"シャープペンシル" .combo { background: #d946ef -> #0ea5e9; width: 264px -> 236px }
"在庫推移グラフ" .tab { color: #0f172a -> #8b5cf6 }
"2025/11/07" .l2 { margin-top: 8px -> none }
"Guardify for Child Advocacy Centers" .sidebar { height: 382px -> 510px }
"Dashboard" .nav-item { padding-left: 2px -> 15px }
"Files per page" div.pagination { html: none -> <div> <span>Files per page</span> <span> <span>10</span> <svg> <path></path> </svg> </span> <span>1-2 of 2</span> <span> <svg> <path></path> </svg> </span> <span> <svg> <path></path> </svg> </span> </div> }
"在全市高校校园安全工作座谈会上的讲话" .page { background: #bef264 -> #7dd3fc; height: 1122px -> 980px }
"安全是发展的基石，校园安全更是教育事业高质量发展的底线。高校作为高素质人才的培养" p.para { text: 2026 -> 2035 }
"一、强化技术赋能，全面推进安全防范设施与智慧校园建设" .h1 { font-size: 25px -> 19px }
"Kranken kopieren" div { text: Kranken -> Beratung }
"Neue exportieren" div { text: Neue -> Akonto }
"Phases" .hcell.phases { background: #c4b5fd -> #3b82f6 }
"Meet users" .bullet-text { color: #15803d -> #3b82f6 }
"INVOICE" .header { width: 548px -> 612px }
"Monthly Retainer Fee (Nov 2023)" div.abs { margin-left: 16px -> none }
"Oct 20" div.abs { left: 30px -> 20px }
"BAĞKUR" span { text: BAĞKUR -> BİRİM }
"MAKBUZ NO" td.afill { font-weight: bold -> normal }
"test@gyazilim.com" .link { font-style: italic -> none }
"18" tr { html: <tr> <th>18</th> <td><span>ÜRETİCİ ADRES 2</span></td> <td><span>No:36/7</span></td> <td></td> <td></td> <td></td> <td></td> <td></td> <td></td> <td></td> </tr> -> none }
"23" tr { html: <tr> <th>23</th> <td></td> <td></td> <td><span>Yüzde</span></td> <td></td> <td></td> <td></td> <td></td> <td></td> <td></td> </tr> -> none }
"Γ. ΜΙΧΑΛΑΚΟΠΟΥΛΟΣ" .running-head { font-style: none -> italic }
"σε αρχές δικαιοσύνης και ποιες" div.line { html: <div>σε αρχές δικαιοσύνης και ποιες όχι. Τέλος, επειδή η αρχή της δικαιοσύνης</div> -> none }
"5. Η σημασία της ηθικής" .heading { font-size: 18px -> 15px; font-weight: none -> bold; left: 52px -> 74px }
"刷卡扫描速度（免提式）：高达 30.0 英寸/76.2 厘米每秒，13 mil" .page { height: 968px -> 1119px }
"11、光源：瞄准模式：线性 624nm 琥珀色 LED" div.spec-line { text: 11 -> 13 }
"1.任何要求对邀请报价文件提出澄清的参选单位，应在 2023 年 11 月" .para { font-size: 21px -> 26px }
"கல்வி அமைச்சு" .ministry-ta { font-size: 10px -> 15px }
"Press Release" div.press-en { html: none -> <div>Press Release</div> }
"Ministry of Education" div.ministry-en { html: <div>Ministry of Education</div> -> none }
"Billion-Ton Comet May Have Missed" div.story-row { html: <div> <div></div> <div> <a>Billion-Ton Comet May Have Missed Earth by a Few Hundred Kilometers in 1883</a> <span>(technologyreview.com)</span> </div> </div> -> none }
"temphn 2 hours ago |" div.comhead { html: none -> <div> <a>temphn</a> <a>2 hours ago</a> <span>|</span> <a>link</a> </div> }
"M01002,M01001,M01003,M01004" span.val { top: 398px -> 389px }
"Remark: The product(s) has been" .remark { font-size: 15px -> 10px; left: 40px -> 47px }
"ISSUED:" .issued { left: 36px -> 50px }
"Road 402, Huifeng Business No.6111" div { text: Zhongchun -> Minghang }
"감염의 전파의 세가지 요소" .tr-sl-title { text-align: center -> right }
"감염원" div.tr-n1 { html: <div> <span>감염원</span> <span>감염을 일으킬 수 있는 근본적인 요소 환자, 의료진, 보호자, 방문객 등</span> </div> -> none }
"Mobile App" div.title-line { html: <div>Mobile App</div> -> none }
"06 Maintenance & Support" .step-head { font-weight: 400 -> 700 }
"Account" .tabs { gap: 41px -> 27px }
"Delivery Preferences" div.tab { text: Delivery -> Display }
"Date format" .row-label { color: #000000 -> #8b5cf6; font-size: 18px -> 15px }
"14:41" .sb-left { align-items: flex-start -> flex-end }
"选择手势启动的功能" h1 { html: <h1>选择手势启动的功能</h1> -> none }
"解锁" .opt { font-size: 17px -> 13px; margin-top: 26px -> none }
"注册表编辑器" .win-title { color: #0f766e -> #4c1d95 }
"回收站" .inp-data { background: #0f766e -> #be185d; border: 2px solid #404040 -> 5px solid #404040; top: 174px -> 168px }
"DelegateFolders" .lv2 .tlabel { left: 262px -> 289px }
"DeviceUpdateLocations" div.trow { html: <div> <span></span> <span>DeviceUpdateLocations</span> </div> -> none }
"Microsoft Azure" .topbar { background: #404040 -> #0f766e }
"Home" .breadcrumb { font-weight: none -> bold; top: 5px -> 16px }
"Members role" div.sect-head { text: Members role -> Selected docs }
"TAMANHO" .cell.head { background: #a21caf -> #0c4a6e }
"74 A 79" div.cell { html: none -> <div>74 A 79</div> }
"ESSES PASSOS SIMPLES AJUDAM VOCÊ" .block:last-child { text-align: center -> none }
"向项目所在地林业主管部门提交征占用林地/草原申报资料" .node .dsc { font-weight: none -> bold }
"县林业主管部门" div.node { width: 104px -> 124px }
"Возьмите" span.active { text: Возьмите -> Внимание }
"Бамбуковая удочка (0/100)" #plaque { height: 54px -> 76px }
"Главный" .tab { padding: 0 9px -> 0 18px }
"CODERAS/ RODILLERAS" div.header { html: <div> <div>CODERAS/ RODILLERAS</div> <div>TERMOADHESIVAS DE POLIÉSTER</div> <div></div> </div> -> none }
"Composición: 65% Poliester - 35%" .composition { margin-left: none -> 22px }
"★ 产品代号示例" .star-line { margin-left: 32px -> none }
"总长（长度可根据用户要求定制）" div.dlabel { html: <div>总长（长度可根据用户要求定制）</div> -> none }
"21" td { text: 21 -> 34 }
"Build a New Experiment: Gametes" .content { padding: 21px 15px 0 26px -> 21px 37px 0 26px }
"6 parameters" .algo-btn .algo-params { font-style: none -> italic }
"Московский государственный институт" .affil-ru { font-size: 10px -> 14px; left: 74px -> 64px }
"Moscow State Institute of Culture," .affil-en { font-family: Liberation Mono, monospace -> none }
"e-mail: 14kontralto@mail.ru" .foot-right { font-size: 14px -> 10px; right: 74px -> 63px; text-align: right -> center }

*****

### Activity
Using the exact wording, repeat all the entries.

### Result for this exercise
"シャープペンシル" .combo { background: #d946ef -> #0ea5e9; width: 264px -> 236px }
"在庫推移グラフ" .tab { color: #0f172a -> #8b5cf6 }
"2025/11/07" .l2 { margin-top: 8px -> none }
"Guardify for Child Advocacy Centers" .sidebar { height: 382px -> 510px }
"Dashboard" .nav-item { padding-left: 2px -> 15px }
"Files per page" div.pagination { html: none -> <div> <span>Files per page</span> <span> <span>10</span> <svg> <path></path> </svg> </span> <span>1-2 of 2</span> <span> <svg> <path></path> </svg> </span> <span> <svg> <path></path> </svg> </span> </div> }
"在全市高校校园安全工作座谈会上的讲话" .page { background: #bef264 -> #7dd3fc; height: 1122px -> 980px }
"安全是发展的基石，校园安全更是教育事业高质量发展的底线。高校作为高素质人才的培养" p.para { text: 2026 -> 2035 }
"一、强化技术赋能，全面推进安全防范设施与智慧校园建设" .h1 { font-size: 25px -> 19px }
"Kranken kopieren" div { text: Kranken -> Beratung }
"Neue exportieren" div { text: Neue -> Akonto }
"Phases" .hcell.phases { background: #c4b5fd -> #3b82f6 }
"Meet users" .bullet-text { color: #15803d -> #3b82f6 }
"INVOICE" .header { width: 548px -> 612px }
"Monthly Retainer Fee (Nov 2023)" div.abs { margin-left: 16px -> none }
"Oct 20" div.abs { left: 30px -> 20px }
"BAĞKUR" span { text: BAĞKUR -> BİRİM }
"MAKBUZ NO" td.afill { font-weight: bold -> normal }
"test@gyazilim.com" .link { font-style: italic -> none }
"18" tr { html: <tr> <th>18</th> <td><span>ÜRETİCİ ADRES 2</span></td> <td><span>No:36/7</span></td> <td></td> <td></td> <td></td> <td></td> <td></td> <td></td> <td></td> </tr> -> none }
"23" tr { html: <tr> <th>23</th> <td></td> <td></td> <td><span>Yüzde</span></td> <td></td> <td></td> <td></td> <td></td> <td></td> <td></td> </tr> -> none }
"Γ. ΜΙΧΑΛΑΚΟΠΟΥΛΟΣ" .running-head { font-style: none -> italic }
"σε αρχές δικαιοσύνης και ποιες" div.line { html: <div>σε αρχές δικαιοσύνης και ποιες όχι. Τέλος, επειδή η αρχή της δικαιοσύνης</div> -> none }
"5. Η σημασία της ηθικής" .heading { font-size: 18px -> 15px; font-weight: none -> bold; left: 52px -> 74px }
"刷卡扫描速度（免提式）：高达 30.0 英寸/76.2 厘米每秒，13 mil" .page { height: 968px -> 1119px }
"11、光源：瞄准模式：线性 624nm 琥珀色 LED" div.spec-line { text: 11 -> 13 }
"1.任何要求对邀请报价文件提出澄清的参选单位，应在 2023 年 11 月" .para { font-size: 21px -> 26px }
"கல்வி அமைச்சு" .ministry-ta { font-size: 10px -> 15px }
"Press Release" div.press-en { html: none -> <div>Press Release</div> }
"Ministry of Education" div.ministry-en { html: <div>Ministry of Education</div> -> none }
"Billion-Ton Comet May Have Missed" div.story-row { html: <div> <div></div> <div> <a>Billion-Ton Comet May Have Missed Earth by a Few Hundred Kilometers in 1883</a> <span>(technologyreview.com)</span> </div> </div> -> none }
"temphn 2 hours ago |" div.comhead { html: none -> <div> <a>temphn</a> <a>2 hours ago</a> <span>|</span> <a>link</a> </div> }
"M01002,M01001,M01003,M01004" span.val { top: 398px -> 389px }
"Remark: The product(s) has been" .remark { font-size: 15px -> 10px; left: 40px -> 47px }
"ISSUED:" .issued { left: 36px -> 50px }
"Road 402, Huifeng Business No.6111" div { text: Zhongchun -> Minghang }
"감염의 전파의 세가지 요소" .tr-sl-title { text-align: center -> right }
"감염원" div.tr-n1 { html: <div> <span>감염원</span> <span>감염을 일으킬 수 있는 근본적인 요소 환자, 의료진, 보호자, 방문객 등</span> </div> -> none }
"Mobile App" div.title-line { html: <div>Mobile App</div> -> none }
"06 Maintenance & Support" .step-head { font-weight: 400 -> 700 }
"Account" .tabs { gap: 41px -> 27px }
"Delivery Preferences" div.tab { text: Delivery -> Display }
"Date format" .row-label { color: #000000 -> #8b5cf6; font-size: 18px -> 15px }
"14:41" .sb-left { align-items: flex-start -> flex-end }
"选择手势启动的功能" h1 { html: <h1>选择手势启动的功能</h1> -> none }
"解锁" .opt { font-size: 17px -> 13px; margin-top: 26px -> none }
"注册表编辑器" .win-title { color: #0f766e -> #4c1d95 }
"回收站" .inp-data { background: #0f766e -> #be185d; border: 2px solid #404040 -> 5px solid #404040; top: 174px -> 168px }
"DelegateFolders" .lv2 .tlabel { left: 262px -> 289px }
"DeviceUpdateLocations" div.trow { html: <div> <span></span> <span>DeviceUpdateLocations</span> </div> -> none }
"Microsoft Azure" .topbar { background: #404040 -> #0f766e }
"Home" .breadcrumb { font-weight: none -> bold; top: 5px -> 16px }
"Members role" div.sect-head { text: Members role -> Selected docs }
"TAMANHO" .cell.head { background: #a21caf -> #0c4a6e }
"74 A 79" div.cell { html: none -> <div>74 A 79</div> }
"ESSES PASSOS SIMPLES AJUDAM VOCÊ" .block:last-child { text-align: center -> none }
"向项目所在地林业主管部门提交征占用林地/草原申报资料" .node .dsc { font-weight: none -> bold }
"县林业主管部门" div.node { width: 104px -> 124px }
"Возьмите" span.active { text: Возьмите -> Внимание }
"Бамбуковая удочка (0/100)" #plaque { height: 54px -> 76px }
"Главный" .tab { padding: 0 9px -> 0 18px }
"CODERAS/ RODILLERAS" div.header { html: <div> <div>CODERAS/ RODILLERAS</div> <div>TERMOADHESIVAS DE POLIÉSTER</div> <div></div> </div> -> none }
"Composición: 65% Poliester - 35%" .composition { margin-left: none -> 22px }
"★ 产品代号示例" .star-line { margin-left: 32px -> none }
"总长（长度可根据用户要求定制）" div.dlabel { html: <div>总长（长度可根据用户要求定制）</div> -> none }
"21" td { text: 21 -> 34 }
"Build a New Experiment: Gametes" .content { padding: 21px 15px 0 26px -> 21px 37px 0 26px }
"6 parameters" .algo-btn .algo-params { font-style: none -> italic }
"Московский государственный институт" .affil-ru { font-size: 10px -> 14px; left: 74px -> 64px }
"Moscow State Institute of Culture," .affil-en { font-family: Liberation Mono, monospace -> none }
"e-mail: 14kontralto@mail.ru" .foot-right { font-size: 14px -> 10px; right: 74px -> 63px; text-align: right -> center }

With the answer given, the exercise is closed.